Added a test framework for incremental parsing

Fix several errors: - Indented markup is now reparsed right - All end group errors will now fail a reparse - Rightmost errors will always fail a reparse
author: Martin Haug <mhaug@live.de> 2022-01-02 00:46:19 +0100
committer: Martin Haug <mhaug@live.de> 2022-01-02 00:46:19 +0100
commit: 5f114e18eb76a1937941b2ea64842b908c9ad89e (patch)
tree: 0541aa560b19e5805603fc06b3440f40db3d5fd1 /src/parse/incremental.rs
parent: 289122e83c085668e56e52225c2dcfd9417d6262 (diff)
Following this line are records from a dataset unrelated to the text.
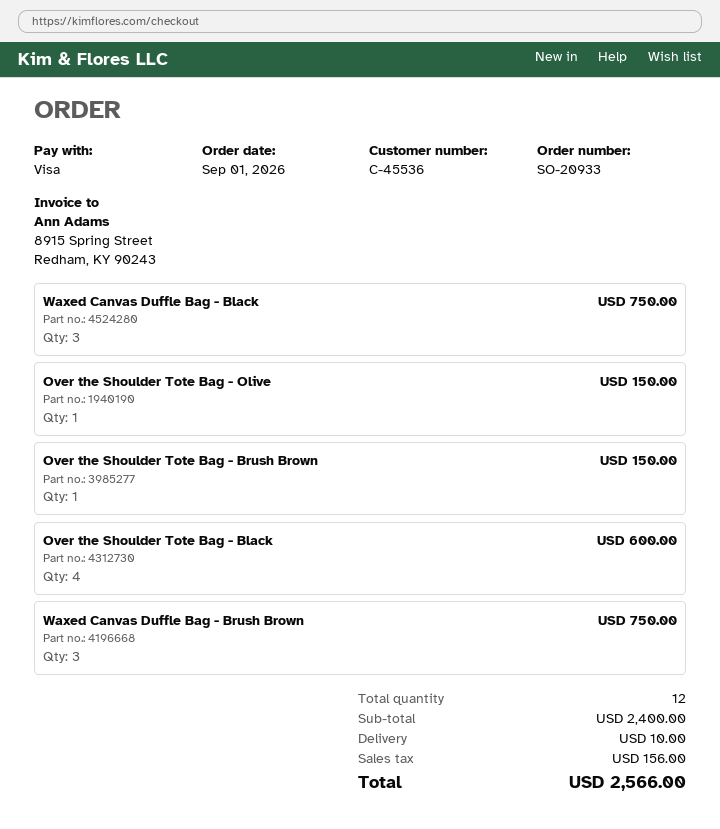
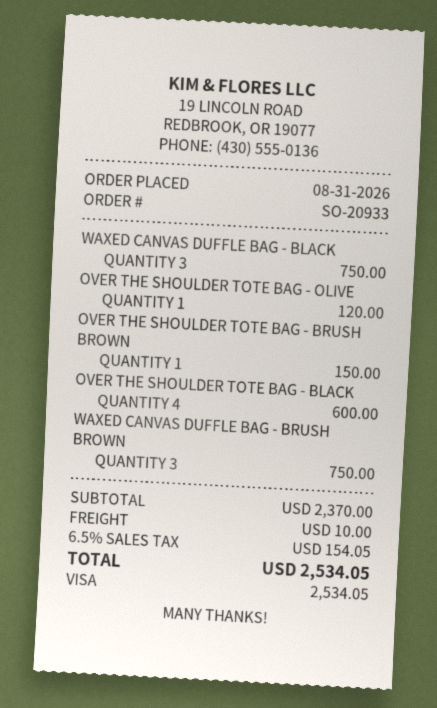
order date: 2026-09-01 -> 2026-08-31
Over the Shoulder Tote Bag - Olive: 1 for 150.00 -> 1 for 120.00
subtotal: 2400.00 -> 2370.00
tax: 156.00 -> 154.05
total: 2566.00 -> 2534.05

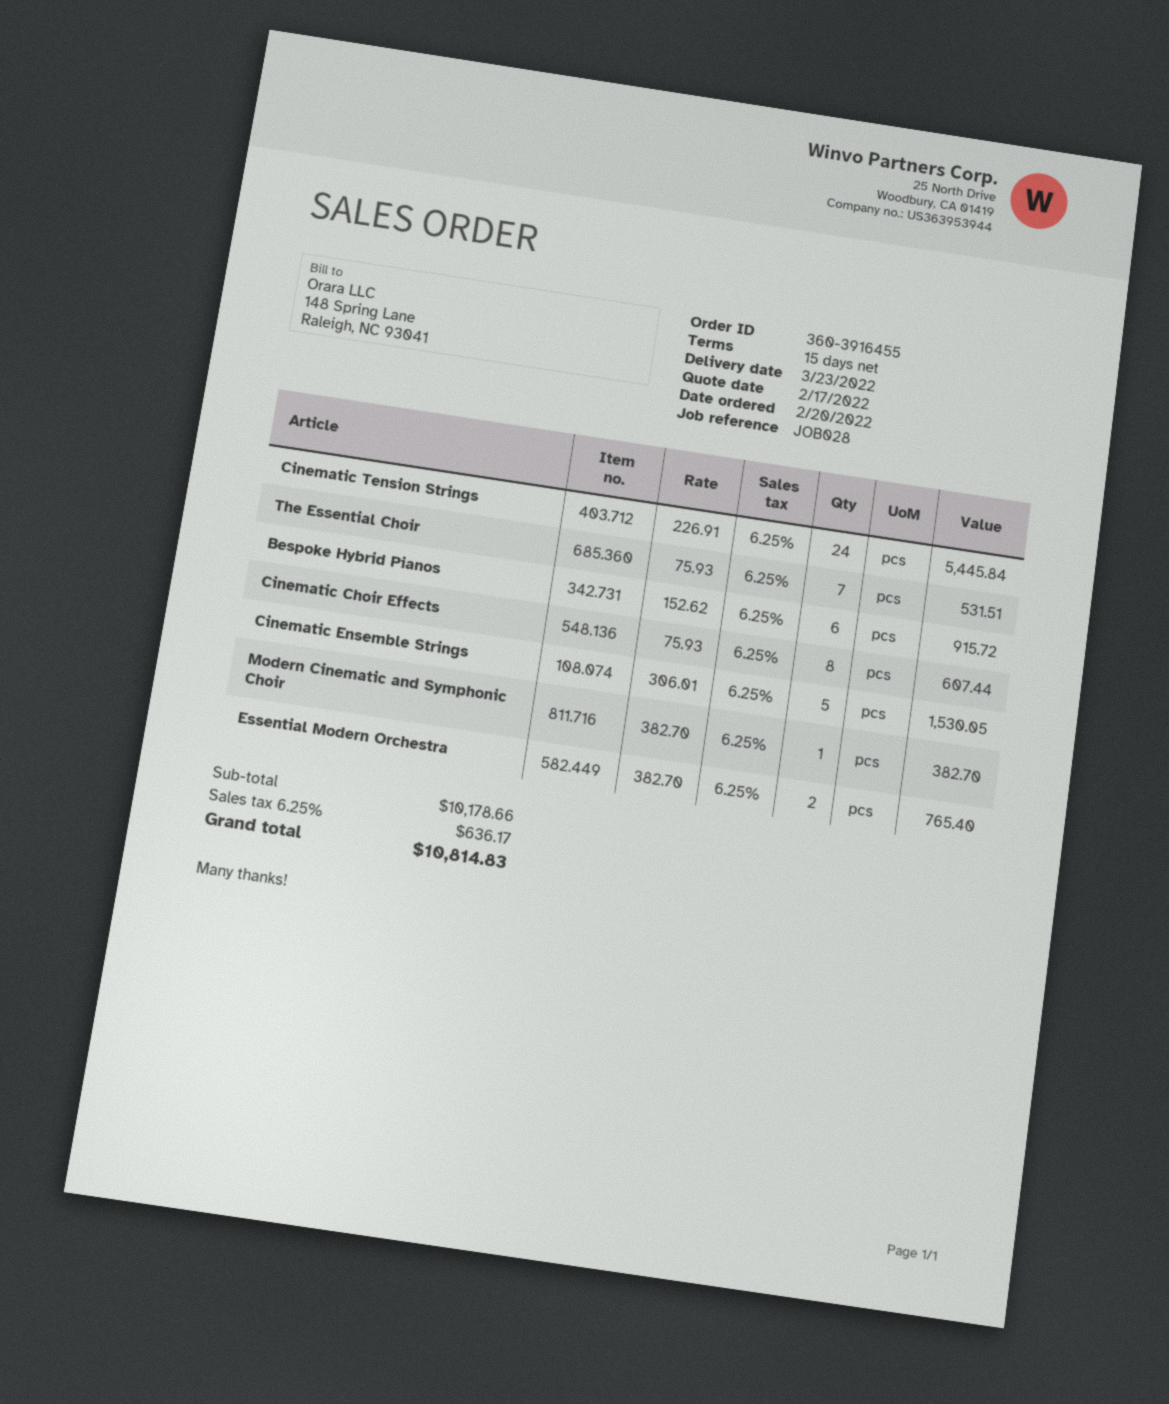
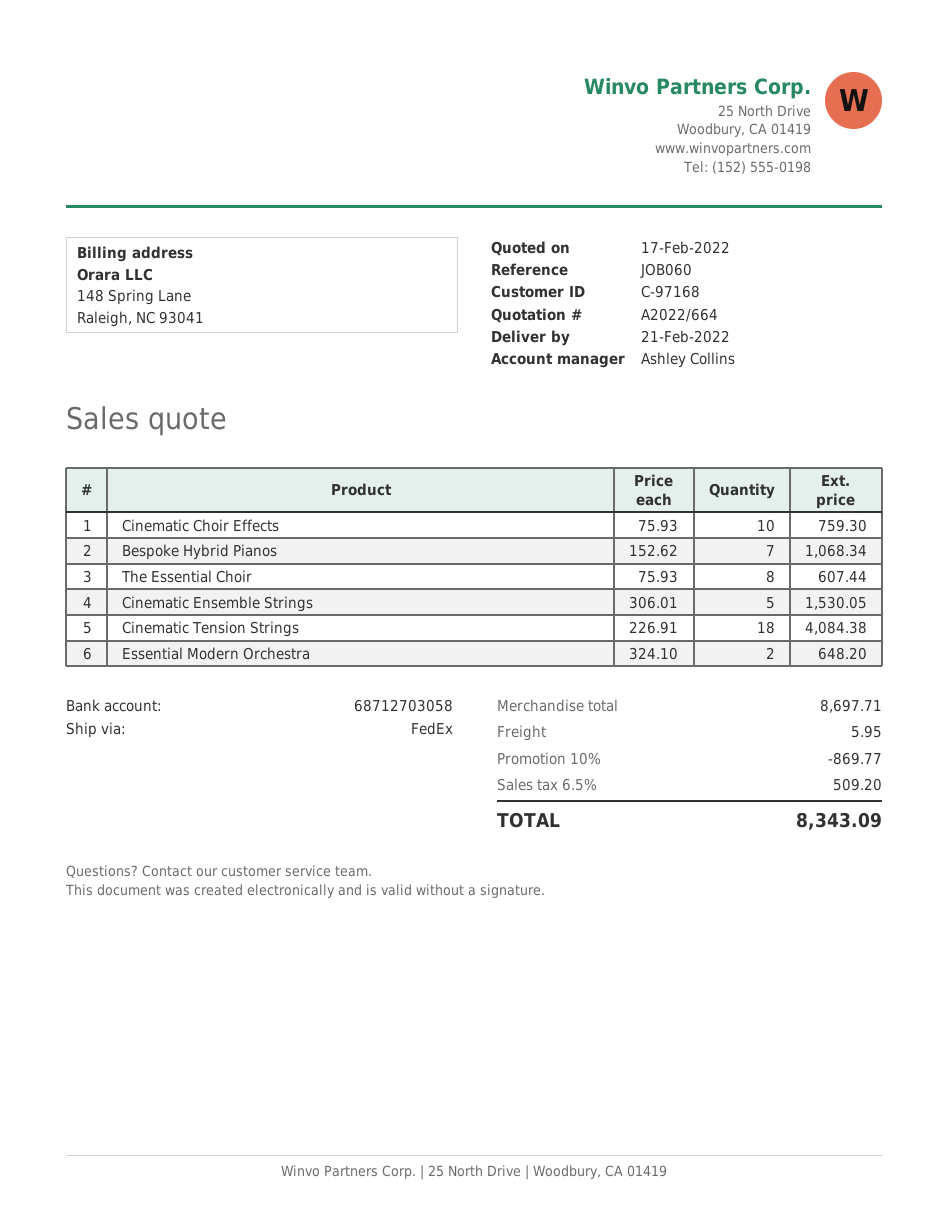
delivery date: 2022-03-23 -> 2022-02-21
reference: JOB028 -> JOB060
Cinematic Tension Strings: 24 x 226.91 = 5445.84 -> 18 x 226.91 = 4084.38
The Essential Choir: 7 x 75.93 = 531.51 -> 8 x 75.93 = 607.44
Bespoke Hybrid Pianos: 6 x 152.62 = 915.72 -> 7 x 152.62 = 1068.34
Cinematic Choir Effects: 8 x 75.93 = 607.44 -> 10 x 75.93 = 759.30
Modern Cinematic and Symphonic Choir: 1 x 382.70 = 382.70 -> none
Essential Modern Orchestra: 2 x 382.70 = 765.40 -> 2 x 324.10 = 648.20
subtotal: 10178.66 -> 8697.71
discount: none -> 10% = 869.77
shipping: none -> 5.95
tax: 6.25% = 636.17 -> 6.5% = 509.20
total: 10814.83 -> 8343.09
1 files changed, 55 insertions, 14 deletions
diff --git a/src/parse/incremental.rs b/src/parse/incremental.rs
index 0e2d196c..1ee37a51 100644
--- a/src/parse/incremental.rs
+++ b/src/parse/incremental.rs
@@ -47,6 +47,10 @@ pub enum Precondition {
     /// safe left neighbors has to check this invariant. Otherwise, this node is
     /// safe.
     NotAtStart,
+    /// These nodes could end up somewhere else up the tree if the parse was
+    /// happening from scratch. The parse result has to be checked for such
+    /// nodes. They are safe to add if followed up by other nodes.
+    NotAtEnd,
     /// No additional requirements.
     None,
 }
@@ -88,6 +92,12 @@ impl Reparser<'_> {
         let child_mode = green.kind().mode().unwrap_or(TokenMode::Code);
         let child_count = green.children().len();
 
+        // Save the current indent if this is a markup node.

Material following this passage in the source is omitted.